Bidirectional, Native Communication with Kafka
This Kafka Native Add-on, developed using Kafka’s native API, directly integrates MigratoryData with Apache Kafka, eliminating the need for an intermediary layer like Kafka Connect.
System model
MigratoryData Kafka Edition (KE) consists of MigratoryData with this Kafka native add-on enabled. The diagrams below show the interactions in a MigratoryData KE deployment.
Subscribe Model
MigratoryData KE establishes a TCP connection to Kafka by utilizing Kafka’s client library and can be configured to subscribe to a configurable list of Kafka topics.
An app built with one of MigratoryData’s client libraries establishes a WebSocket connection to MigratoryData KE and can subscribe to one or more MigratoryData subjects.
If MigratoryData KE is configured to subscribe to Kafka topic T
, any message M
received by
Kafka from a producer on topic T
with the key k
is delivered to MigratoryData KE. Subsequently,
MigratoryData KE delivers this message M
to all application users who have subscribed to the MigratoryData
subject /T/k.
For example, in the diagram above, MigratoryData KE is configured to subscribe to Kafka topics A
and
B
. When Kafka gets a message M
with the topic A
and the key k1
from a Kafka producer, it is consumed by MigratoryData KE (because it is subscribed to the topic A
).
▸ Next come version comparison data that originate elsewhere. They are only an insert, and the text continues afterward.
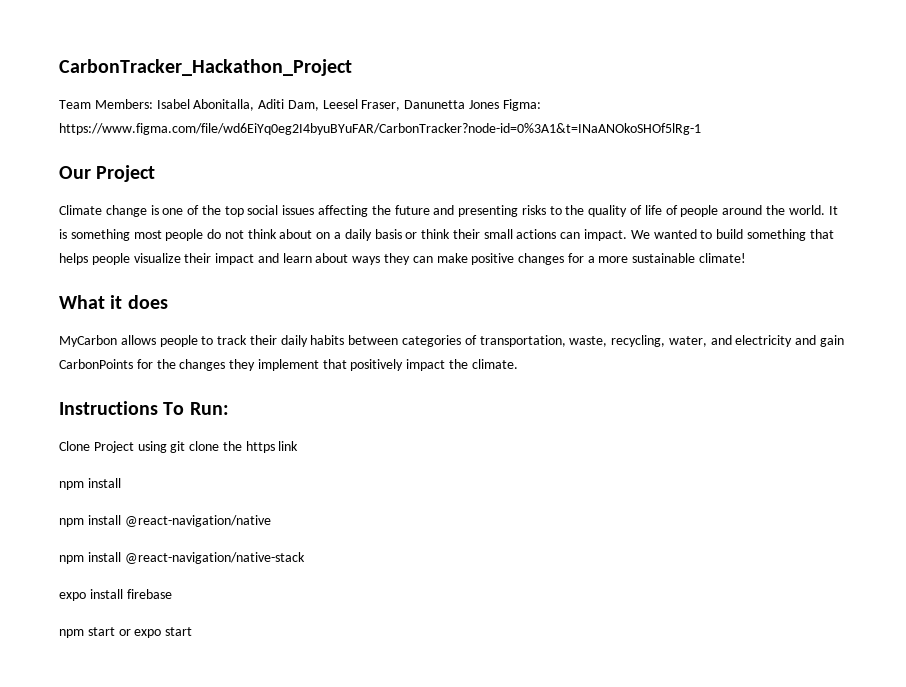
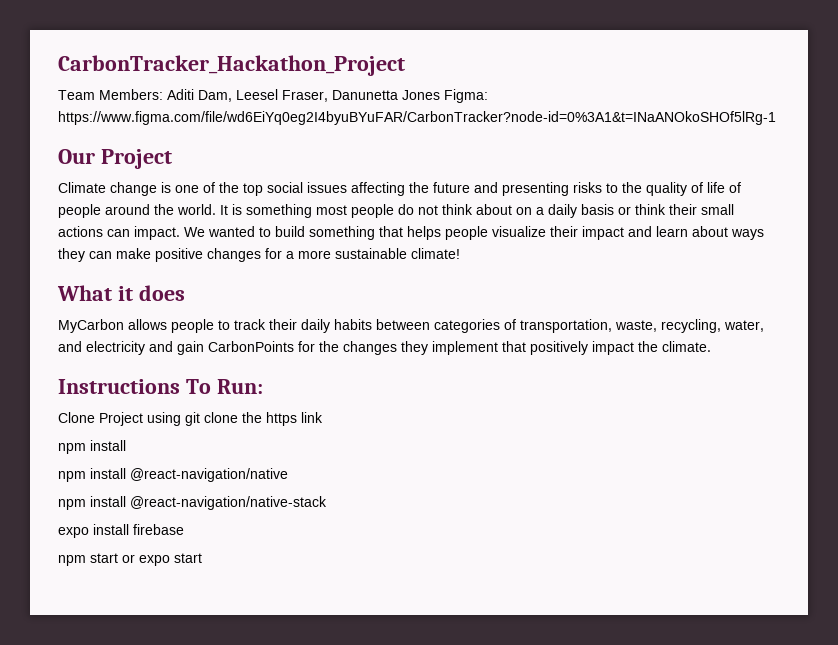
- Team Members: Isabel Abonitalla, Aditi Dam, Leesel Fraser, Danunetta Jones Figma: https://www.figma.com/file/wd6EiYq0eg2I4byuBYuFAR/CarbonTracker?node-id=0%3A1&t=INaANOkoSHOf5lRg-1
+ Team Members: Aditi Dam, Leesel Fraser, Danunetta Jones Figma: https://www.figma.com/file/wd6EiYq0eg2I4byuBYuFAR/CarbonTracker?node-id=0%3A1&t=INaANOkoSHOf5lRg-1

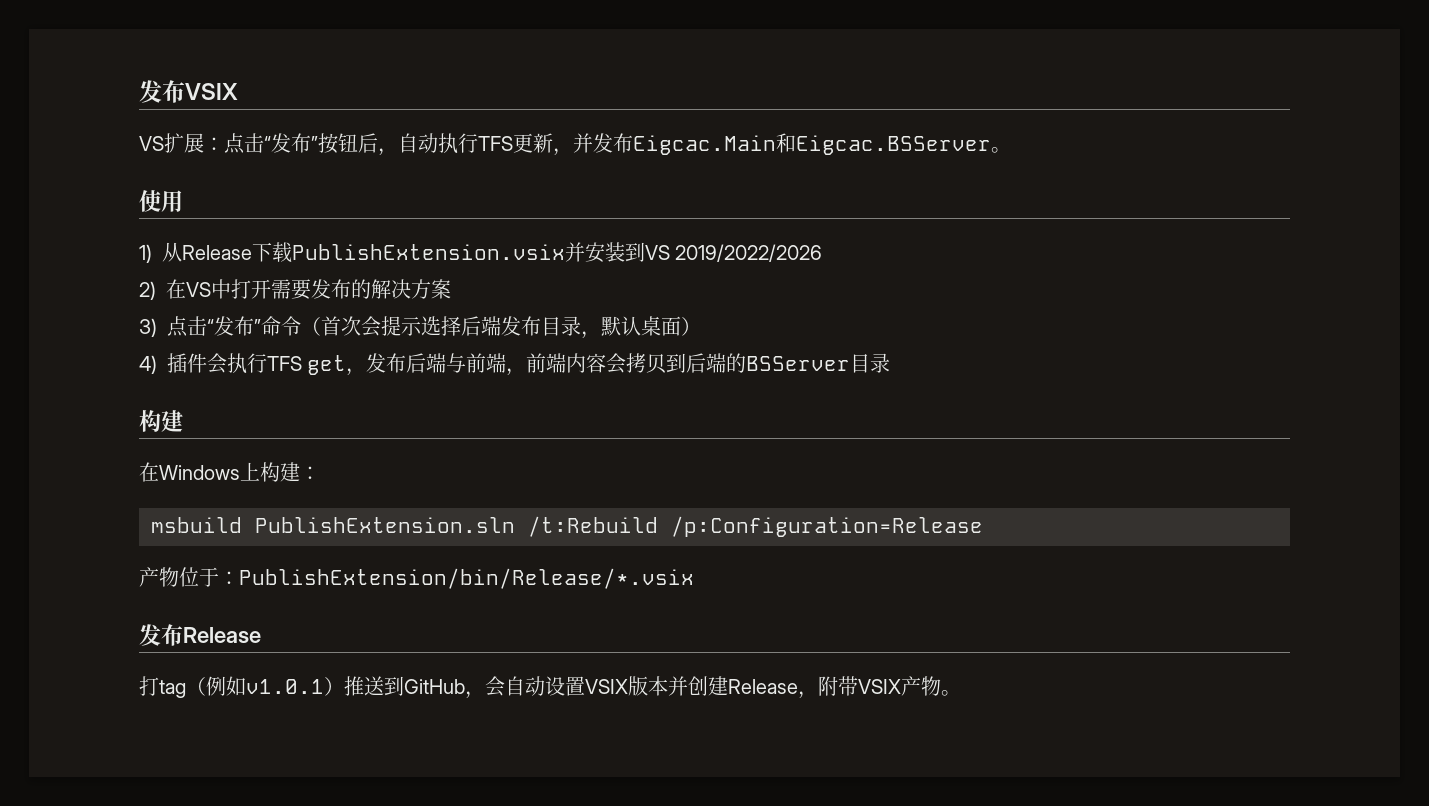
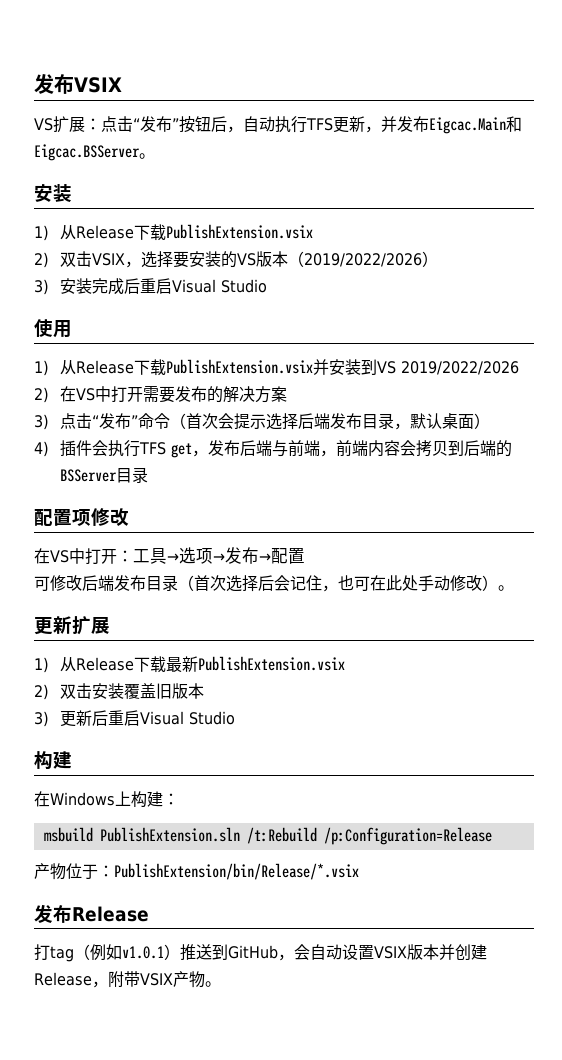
  VS扩展：点击“发布”按钮后，自动执行TFS更新，并发布Eigcac.Main和Eigcac.BSServer。
+ 安装
+ 1)从Release下载PublishExtension.vsix
+ 2)双击VSIX，选择要安装的VS版本（2019/2022/2026）
+ 3)安装完成后重启Visual Studio
+ 配置项修改
+ 在VS中打开：工具→选项→发布→配置
+ 可修改后端发布目录（首次选择后会记住，也可在此处手动修改）。
+ 更新扩展
+ 1)从Release下载最新PublishExtension.vsix
+ 2)双击安装覆盖旧版本
+ 3)更新后重启Visual Studio

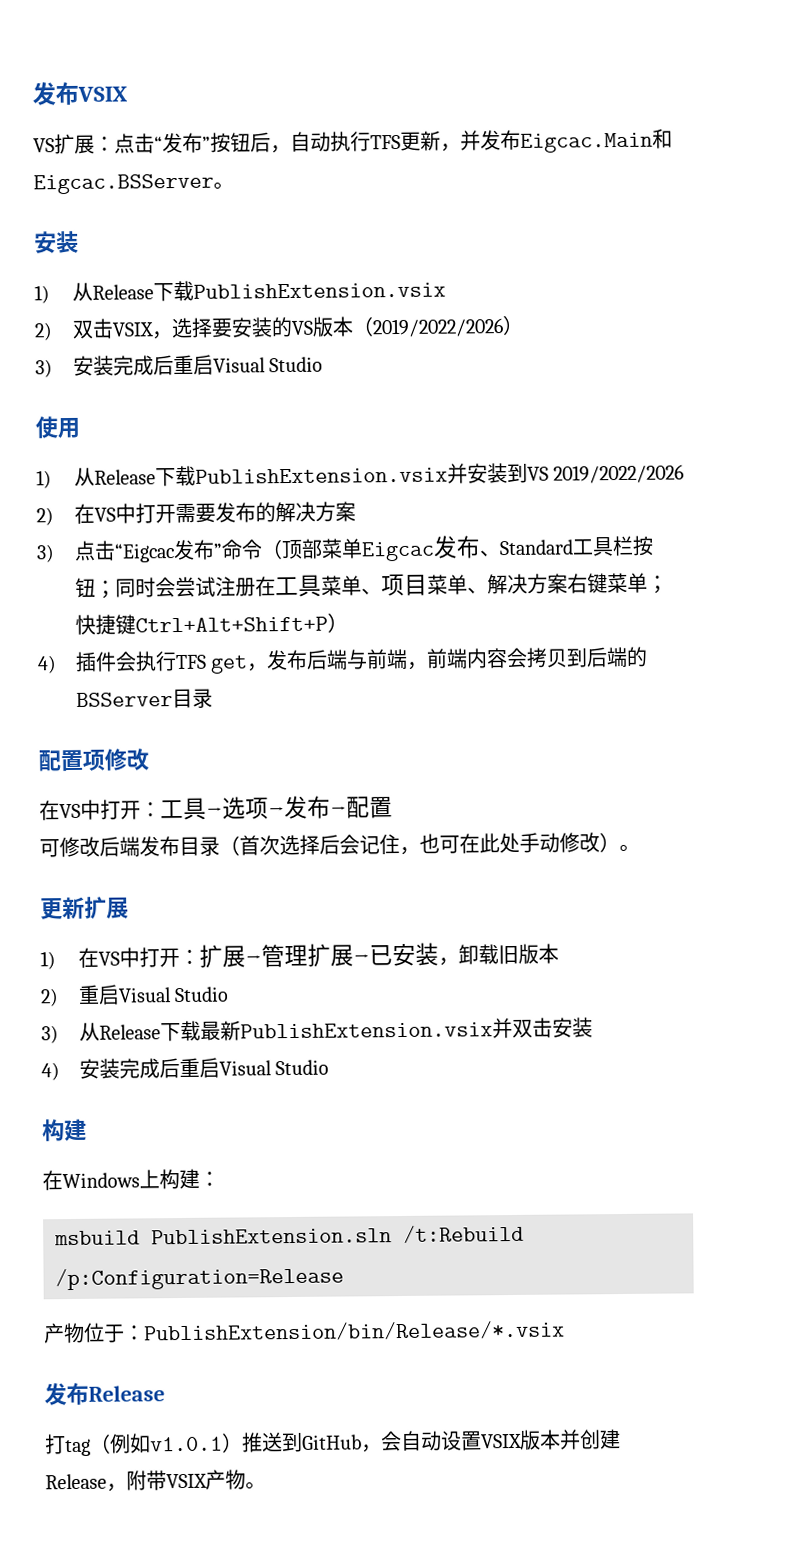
- 3)点击“发布”命令（首次会提示选择后端发布目录，默认桌面）
+ 3)点击“Eigcac发布”命令（顶部菜单Eigcac发布、Standard工具栏按钮；同时会尝试注册在工具菜单、项目菜单、解决方案右键菜单；快捷键Ctrl+Alt+Shift+P）
- 1)从Release下载最新PublishExtension.vsix
- 2)双击安装覆盖旧版本
- 3)更新后重启Visual Studio
+ 1)在VS中打开：扩展→管理扩展→已安装，卸载旧版本
+ 2)重启Visual Studio
+ 3)从Release下载最新PublishExtension.vsix并双击安装
+ 4)安装完成后重启Visual Studio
Subsequently, MigratoryData KE delivers the message M
to all subscribers of the subject /A/k1
.
For more details on the Kafka topic to MigratoryData subject mapping, please refer to the following section below.
Publish Model
MigratoryData KE establishes a TCP connection to Kafka by utilizing Kafka’s client library.
An app built with one of MigratoryData’s client libraries establishes a WebSocket connection to MigratoryData KE and can publish real-time messages on one or more MigratoryData subjects.
When MigratoryData KE gets a message M
with a subject /T/k
from a publisher, it delivers
that message M
to Kafka on the topic T
with the key k
.
For more details on the MigratoryData subject to Kafka topic mapping, please refer to the following section below.
Separately Licensed
This Kafka Native Add-on is separately licensed. You may use it for development and testing purposes using the default evaluation license key which is:
LicenseKey = zczuvikp41d2jb2o7j6n
To activate the Kafka Native Add-on for production use, a license key should be obtained from MigratoryData.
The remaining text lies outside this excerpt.